More formally, the reasons behind using subword units are:

Subwords capture meaning

Unlike single characters, subword tokens can represent meaningful chunks of words. For instance, the word “cooking” can be split into tokens “cook” and “ing”, each carrying part of the meaning.

A purely character-based model would have to learn “cook” vs “cooking” relationships from scratch, whereas subwords provide a head start by preserving linguistic structure.

Vocabulary efficiency

There are far fewer unique subword tokens than full words. Using subword tokens reduces the vocabulary size dramatically compared to word-level tokenizers, which makes the model more efficient to train and use.

For example, instead of needing a vocabulary containing every form of a word (run, runs, running, ran, etc.), a tokenizer might include base tokens like “run” and suffix tokens like “ning” or past tense markers. This keeps the vocabulary (and therefore model size) manageable.

Most LLMs have vocabularies on the order of tens to hundreds of thousands of tokens, far smaller than the number of possible words.

Handling unknown or rare words

Subword tokenization naturally handles out-of-vocabulary words better by breaking them into pieces.

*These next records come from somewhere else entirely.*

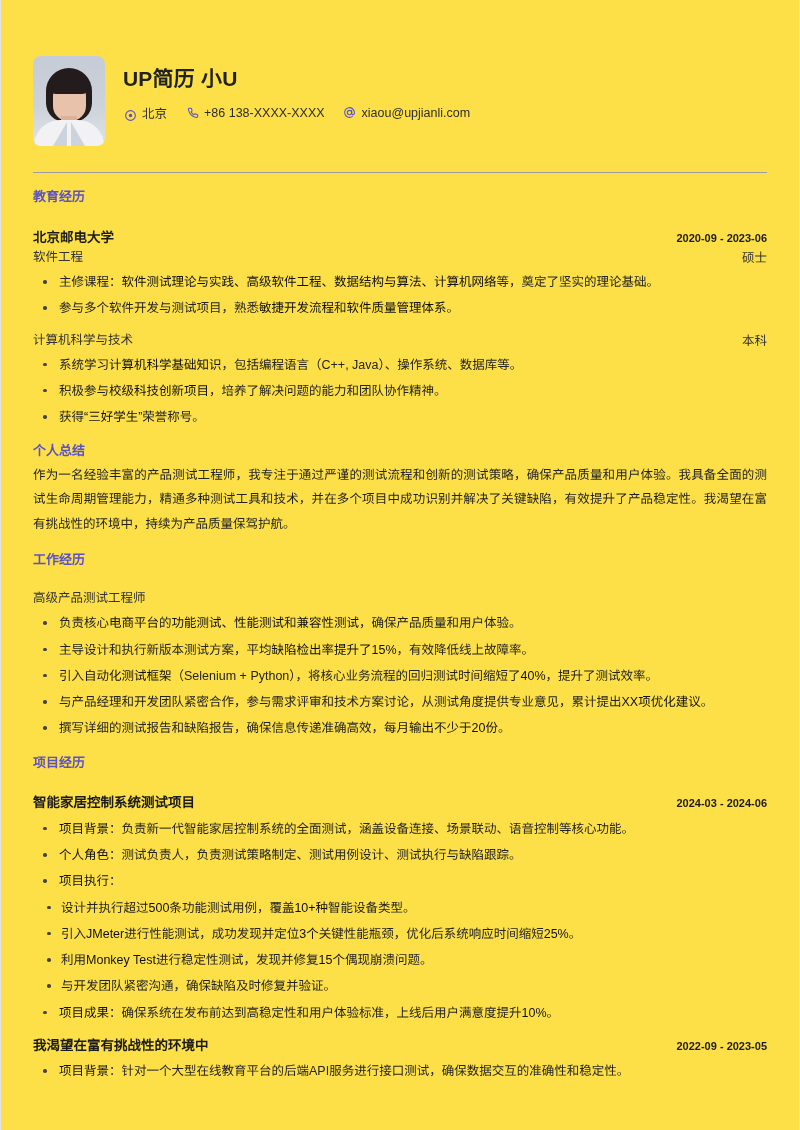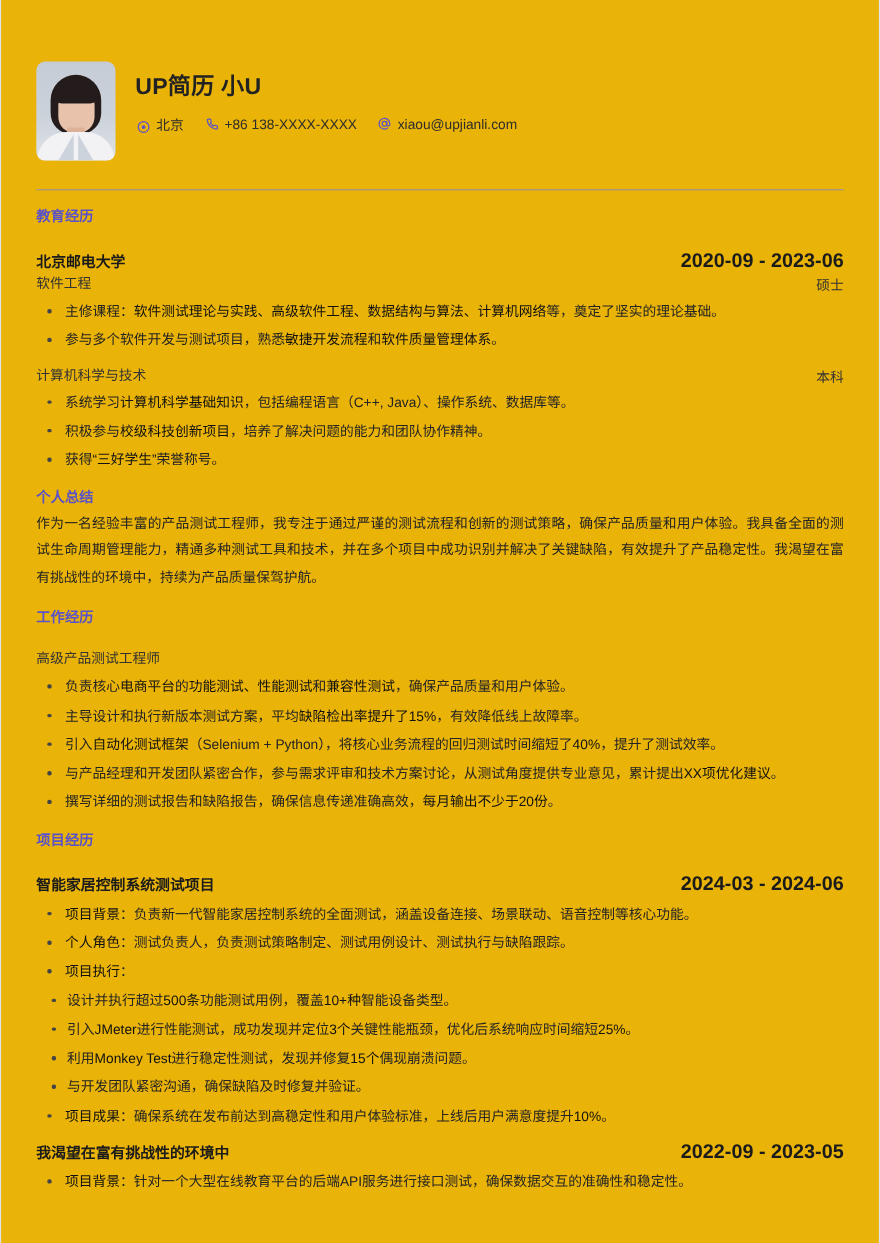--- a/index.html
+++ b/index.html
@@ -15,7 +15,7 @@
     width: 800px;
     height: 1130px;
     margin: 0 auto;
-    background: #eab308;
+    background: #fde047;
     box-sizing: border-box;
     padding: 0 32px;
     overflow: hidden;

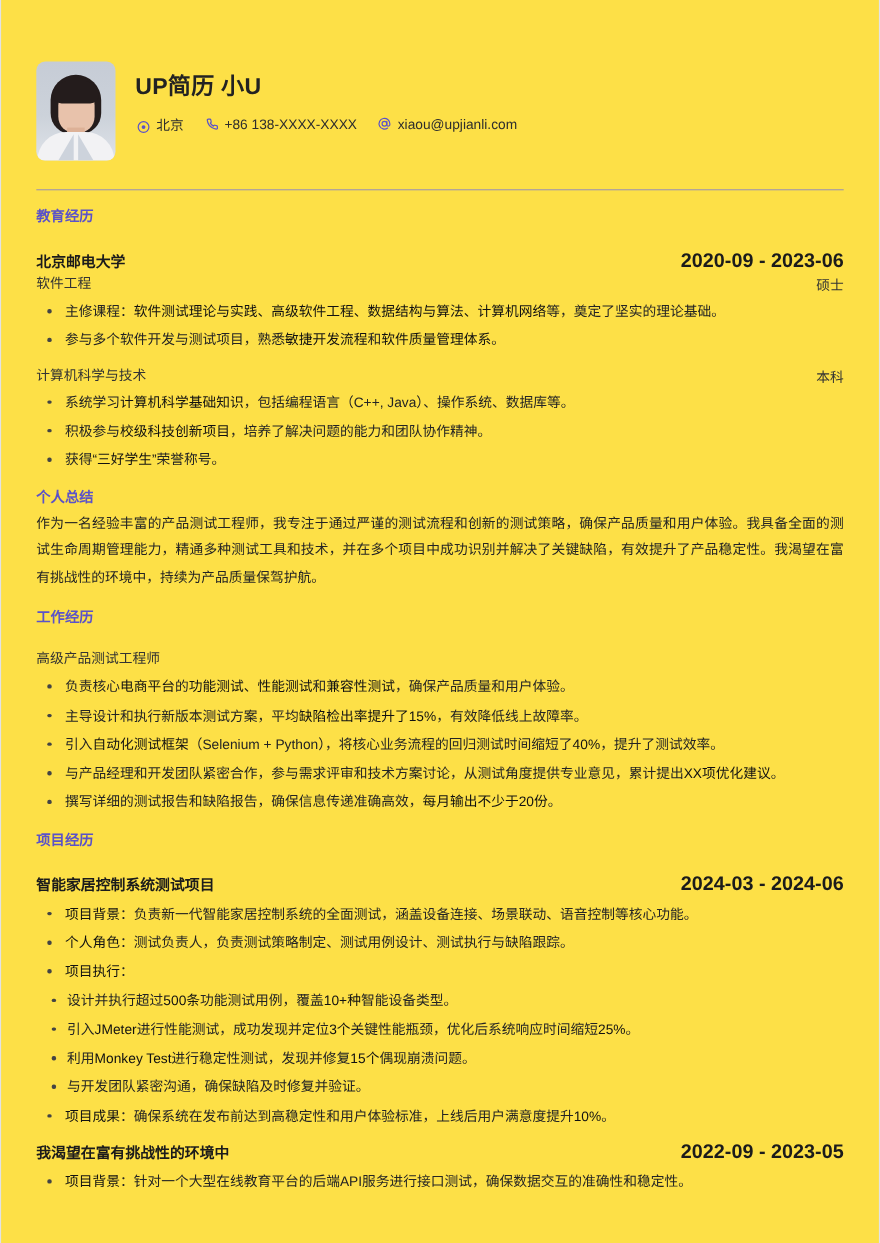--- a/index.html
+++ b/index.html
@@ -177,7 +177,7 @@
     line-height: 1.6;
   }
   .date {
-    font-size: 18px;
+    font-size: 11px;
     font-weight: 700;
     color: #1b1b1b;
     white-space: nowrap;

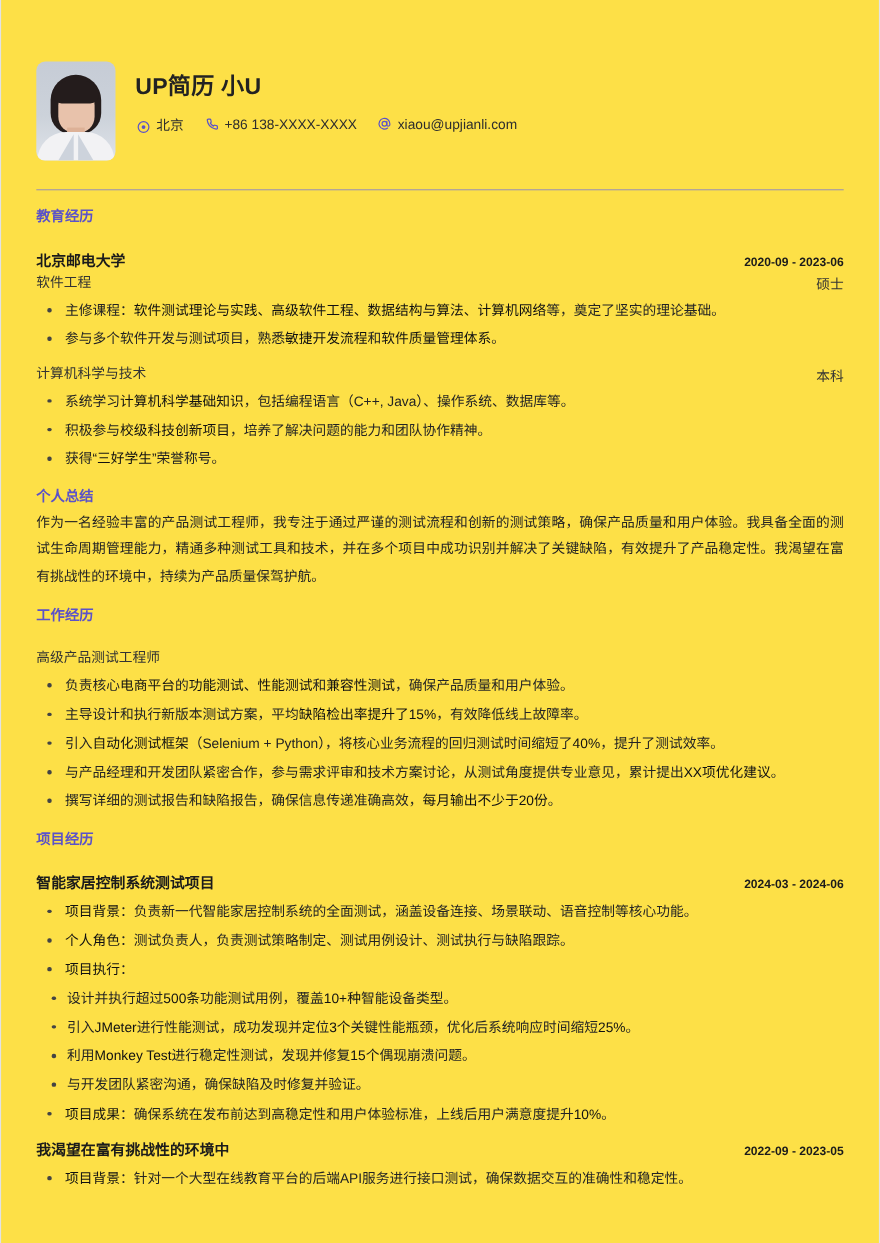--- a/index.html
+++ b/index.html
@@ -185,7 +185,7 @@
   }
   .sub-row {
     display: flex;
-    align-items: flex-end;
+    align-items: flex-start;
     justify-content: space-between;
     margin-top: -1px;
   }

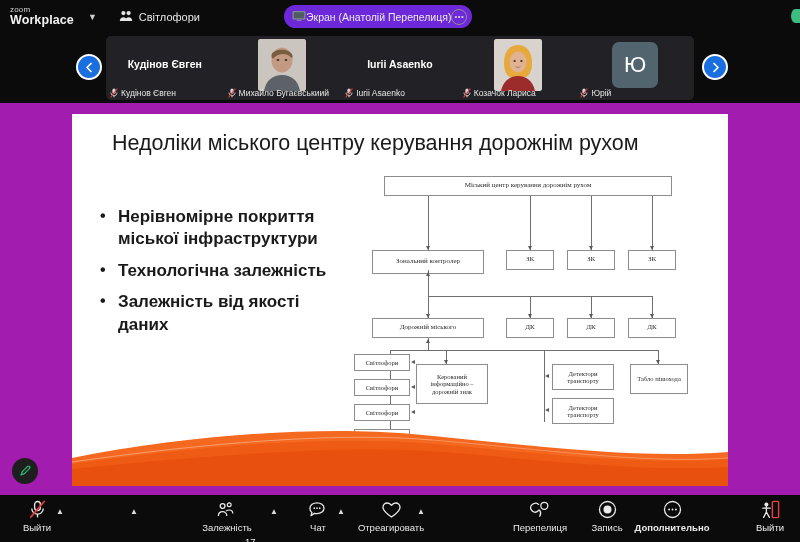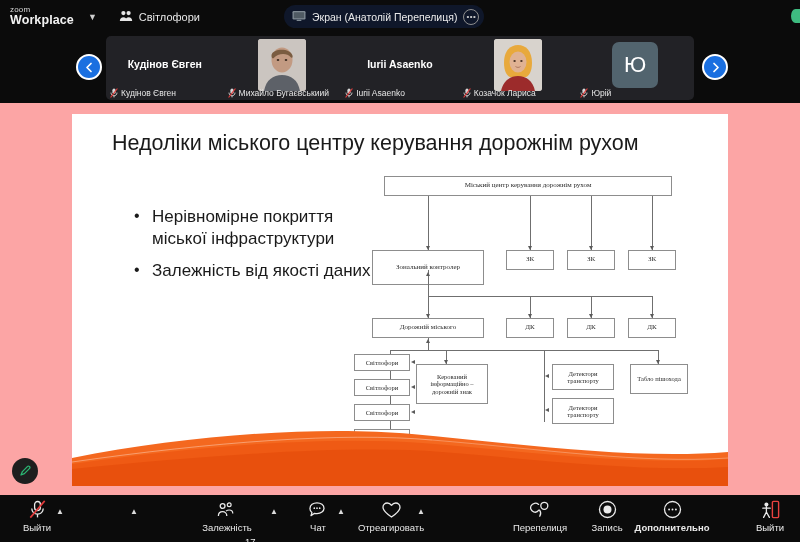--- a/index.html
+++ b/index.html
@@ -30,8 +30,8 @@
   .share-pill {
     position: absolute; left: 284px; top: 5px;
     height: 23px; padding: 0 5px 0 8px;
-    background: #0f172a; border-radius: 12px;
-    display: flex; align-items: center; gap: 6px; justify-content: center;
+    background: #6d28d9; border-radius: 12px;
+    display: flex; align-items: center;  justify-content: center;
   }
   .share-pill .ptxt { font-size: 10.5px; color: #eaeaea; white-space: nowrap; }
   .dots-btn {

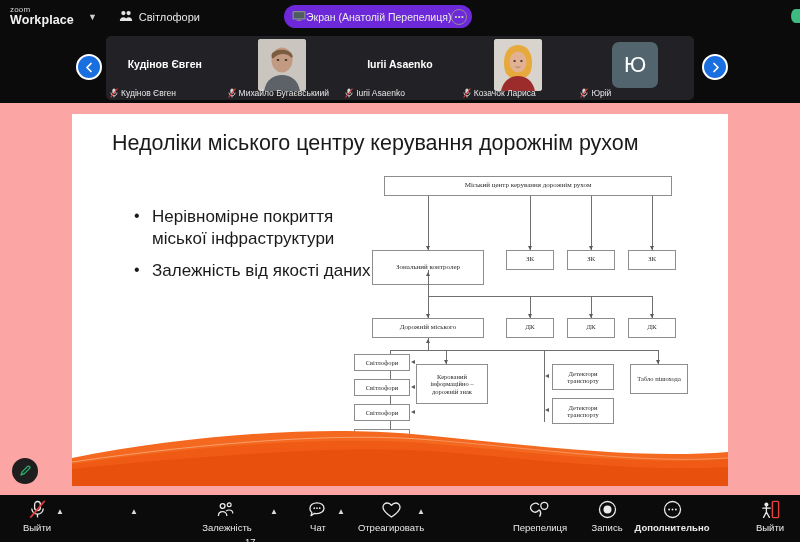--- a/index.html
+++ b/index.html
@@ -106,7 +106,7 @@
   
   .stage {
     position: absolute; left: 0; top: 103px; width: 800px; height: 392px;
-    background: #fca5a5;
+    background: #a21caf;
   }
   .slide {
     position: absolute; left: 72px; top: 11px;

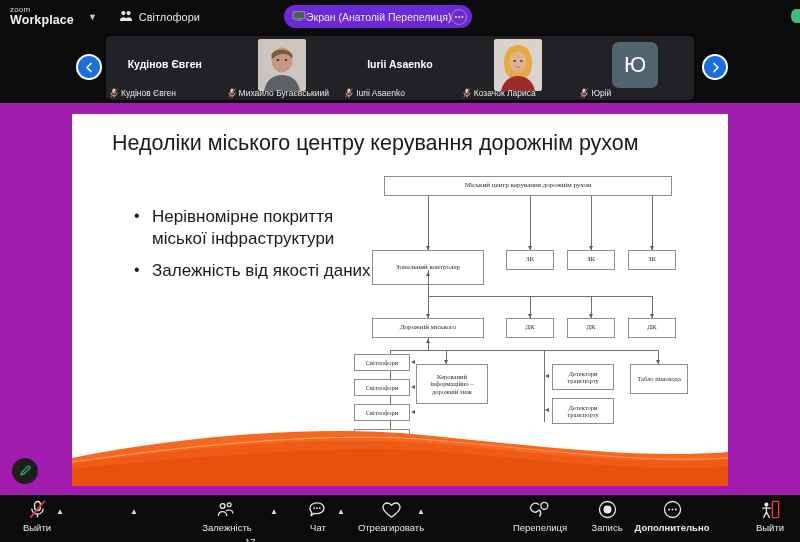--- a/index.html
+++ b/index.html
@@ -120,8 +120,9 @@
     font-weight: 400;
   }
   .bullets {
-    position: absolute; left: 60px; top: 92px; width: 250px;
+    position: absolute; left: 26px; top: 92px; width: 250px;
     list-style: none;
+    font-weight: bold;
   }
   .bullets li {
     position: relative; padding-left: 20px; margin-bottom: 9px;

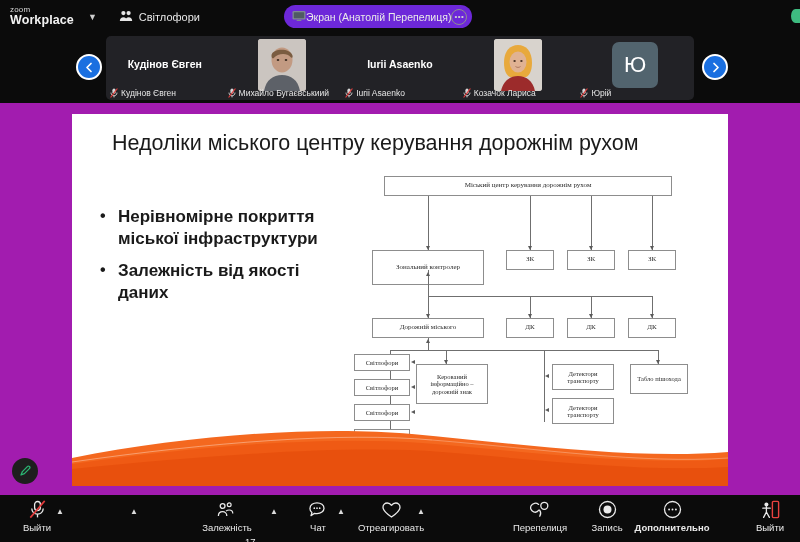--- a/index.html
+++ b/index.html
@@ -337,6 +337,7 @@
 
       <ul class="bullets">
         <li>Нерівномірне покриття міської інфраструктури</li>
+        <li>Технологічна залежність</li>
         <li>Залежність від якості даних</li>
       </ul>
 

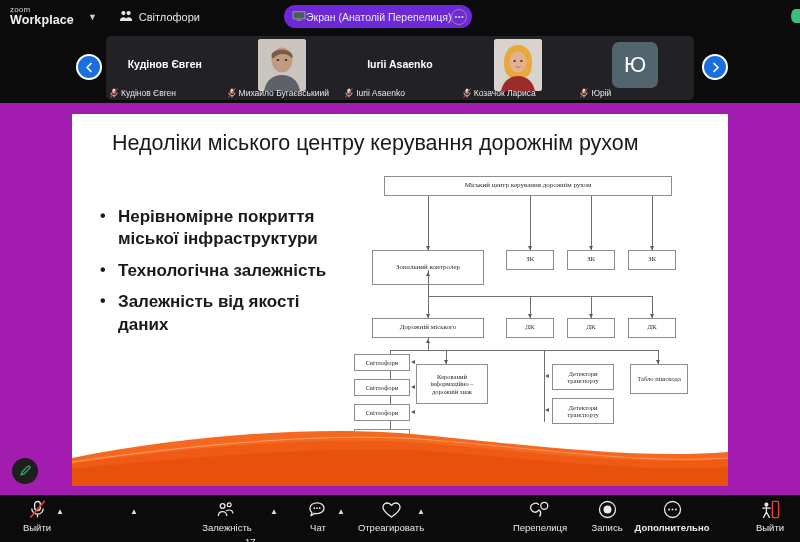--- a/index.html
+++ b/index.html
@@ -354,7 +354,7 @@
         <div class="dline vline" style="left:284px; top:20px; height:54px;"></div>
         <div class="arrowhead ah-down" style="left:281.5px; top:70px;"></div>
 
-        <div class="dbox" style="left:4px; top:74px; width:112px; height:35px; font-size:7px;">Зональний контролер</div>
+        <div class="dbox" style="left:4px; top:74px; width:112px; height:24px; font-size:7px;">Зональний контролер</div>
         <div class="dbox" style="left:138px; top:74px; width:48px; height:20px; font-size:7px;">ЗК</div>
         <div class="dbox" style="left:199px; top:74px; width:48px; height:20px; font-size:7px;">ЗК</div>
         <div class="dbox" style="left:260px; top:74px; width:48px; height:20px; font-size:7px;">ЗК</div>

If the model encounters a new word it wasn’t trained on, it can split it into familiar segments rather than treating it as an entirely unknown token.

This helps the model generalize to new words by understanding their components.

Now that we understand the basics of subword tokenization, let's take a quick look at the key techniques we use to implement subword tokenization.

Subword tokenization algorithms

The three dominant algorithms in this space are byte-pair encoding (BPE), WordPiece, and Unigram tokenization.

These algorithms build a vocabulary of tokens by starting from characters and iteratively merging common sequences to form longer tokens. The result is a fixed vocabulary where each token may be a word or a frequent subword.

Byte-Pair Encoding (BPE)

Byte-Pair Encoding (BPE) is the standard for models like GPT-2, GPT-3, GPT-4, and the Llama family. It is a frequency-based compression algorithm that iteratively merges the most frequent adjacent pairs of symbols into new tokens.

Mechanism
  • Initialization: The vocabulary is initialized with all unique characters in the corpus.
  • Statistical Counting: The algorithm scans the corpus and counts the frequency of all adjacent symbol pairs (e.g., "e" followed by "r").
  • Merge Operation: The most frequent pair is merged into a new token (e.g., "er"). This new token is added to the vocabulary.
  • Iteration: This process repeats until a pre-defined vocabulary size (hyperparameter) is reached.